Watershed moment: Fox River program offers hands-on learning for high schools

Since 2003, the Lower Fox River Watershed Monitoring Program has provided high school students and teachers with hands-on experience in assessing the health of aquatic ecosystems in Northeastern Wisconsin. Teams of students perform a variety of monitoring activities in selected watersheds of the Lower Fox River Basin, using trained teachers and standardized methods to collect quality assured data. These data are shared on the project website and at the annual Student Watershed Symposium, held at UW-Green Bay each spring. Here’s what those involved have to say about the project:

Associate Prof. Kevin Fermanich
Project Director, Lower Fox River Watershed Monitoring Program:

“The watershed monitoring project started in 2003, and it was a partnership with UW-Milwaukee and Arjo Wiggins Incorporated and UWGB and the Cofrin Center for Biodiversity. So the idea was to engage local high school students and other professionals in monitoring in the Lower Fox River Watershed.”

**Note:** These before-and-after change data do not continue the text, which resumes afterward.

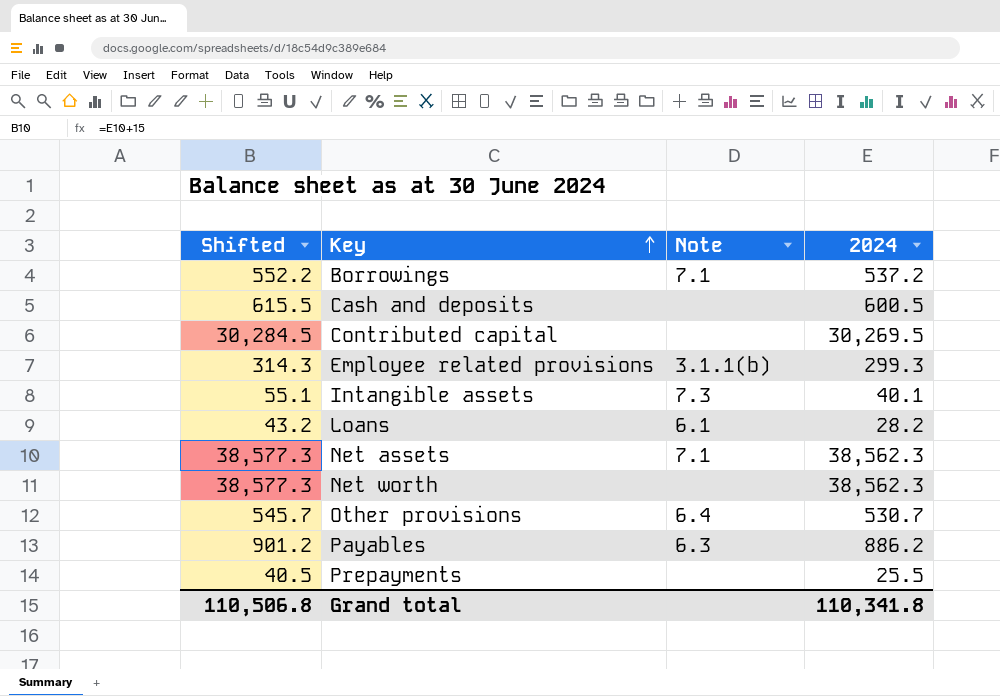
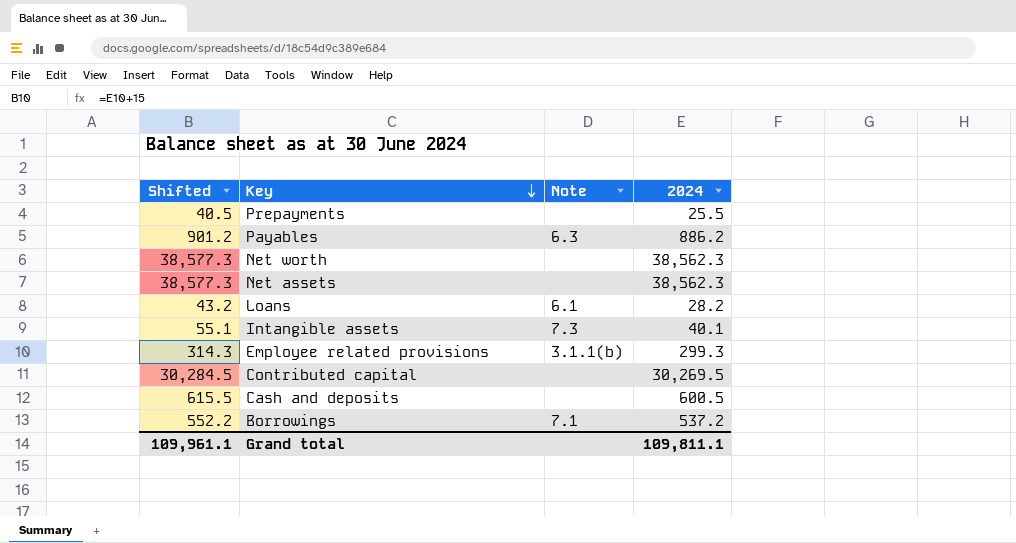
row order: Key ascending -> Key descending
row Other provisions: 545.7 | 6.4 | 530.7 -> none
Net assets | Note: 7.1 -> none
Grand total | Shifted: 110,506.8 -> 109,961.1
Grand total | 2024: 110,341.8 -> 109,811.1

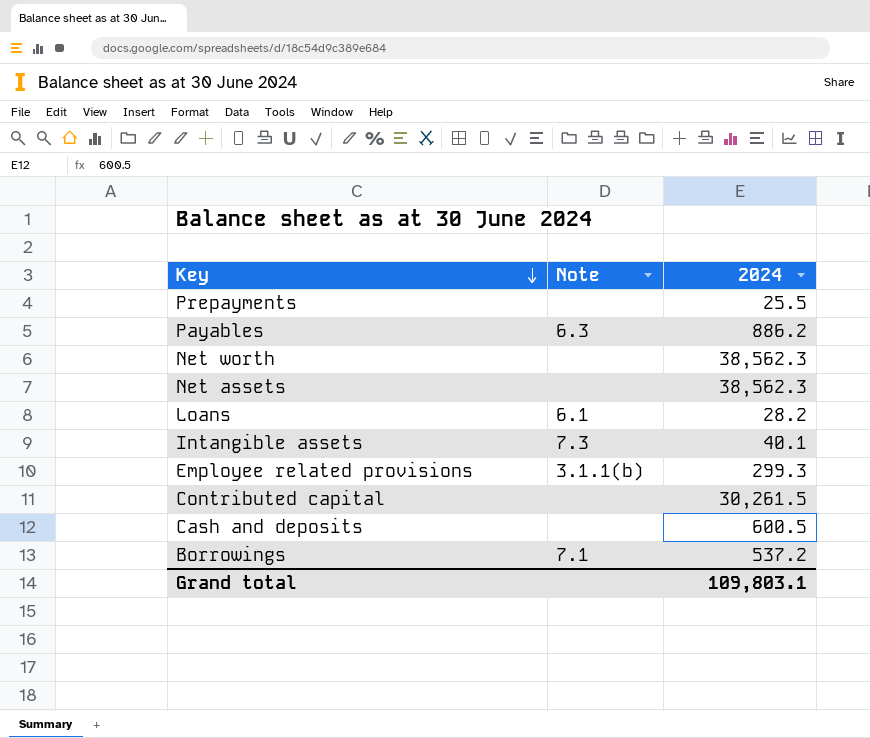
column Shifted | formula: [2024] + 15 -> none
Contributed capital | 2024: 30,269.5 -> 30,261.5
Grand total | 2024: 109,811.1 -> 109,803.1

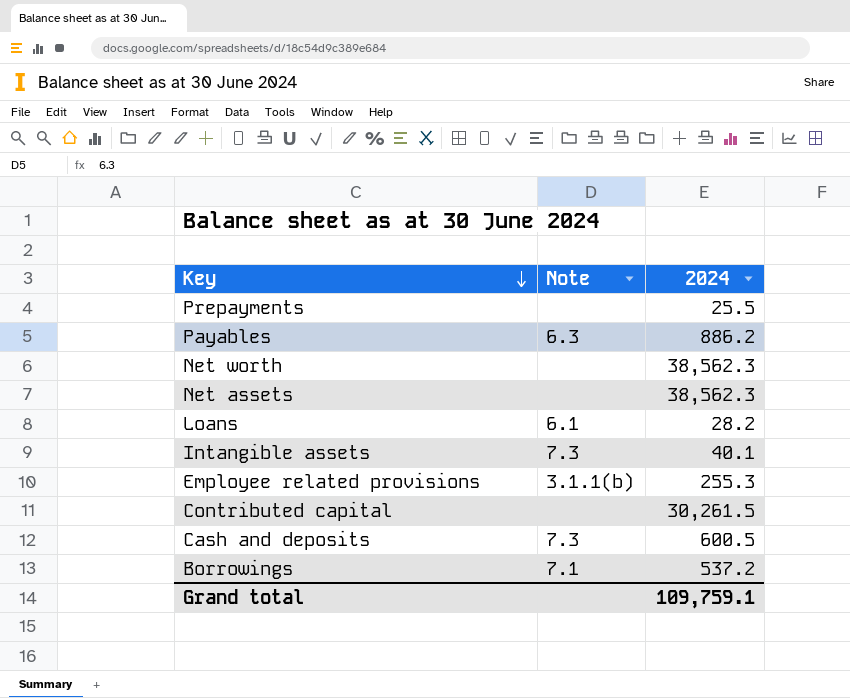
Employee related provisions | 2024: 299.3 -> 255.3
Cash and deposits | Note: none -> 7.3
Grand total | 2024: 109,803.1 -> 109,759.1

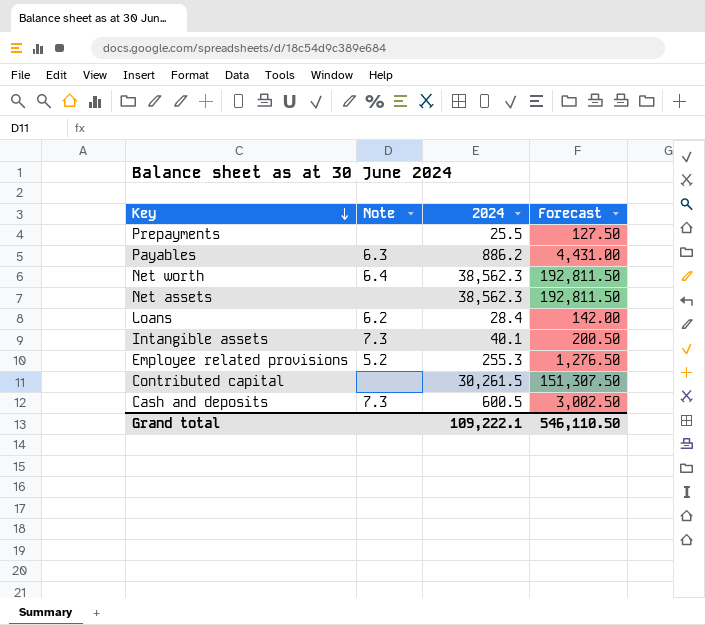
column Forecast | formula: none -> [2024] * 5
row Borrowings: 7.1 | 537.2 -> none
Net worth | Note: none -> 6.4
Loans | Note: 6.1 -> 6.2
Loans | 2024: 28.2 -> 28.4
Employee related provisions | Note: 3.1.1(b) -> 5.2
Grand total | 2024: 109,759.1 -> 109,222.1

“The students obviously learn about water quality, and how watersheds function and the impact of land-use activities and human activities on water quality. The idea that the students are able to work within an area that’s close to their home, and someplace they can identify with, is really important for understanding the connection between human activity and water quality. And we’ve now been doing this since 2003, so the data they’ve been collecting starts to tell us a story about how things change, and the conditions in the watershed over a longer period of time.”

Delaney Cairns
Junior, Green Bay Southwest High School

“It got me a lot of hands-on experience, which was really nice because it sort of led me to know what I wanted to do as a career. I hope to study hydrology, which is — I want to study how the water is interacting with the human behavior and the animal population — and hopefully some conservation.”

Fermanich:
“The students are monitoring biotic indicators, such as macroinvertebrates in the stream, which indicate how much oxygen’s in the stream and other pollutants — also chemical parameters such as nitrogen, phosphorous, conductivity, PH, things like that. And they also measure the flow and habitat characteristics in the stream.

Cairns:
“This experience is just priceless, because I can honestly know what I’m — know some of the tests that I’m doing, instead of just doing lab reports inside a classroom, and actually get outside and work with some scientists.”

Fermanich:
“One of the things that we’ve been really pleased to observe is that quite a few of the students become interested in environmental science and biology, and just science in general. And we have had a number of students that were high school students in the program at various high schools in the region that have come to UW-Green Bay, either to study environmental science, biology, chemistry — those types of majors.”

Andrew Docter, UW-Green Bay junior
Past program participant

“I really enjoyed it, because it got me outside a little bit more and it showed me a whole different, I guess, avenue of work — because I had no idea that working in the field like that was an option. … It pretty much lined exactly up with the things that I’m doing now.”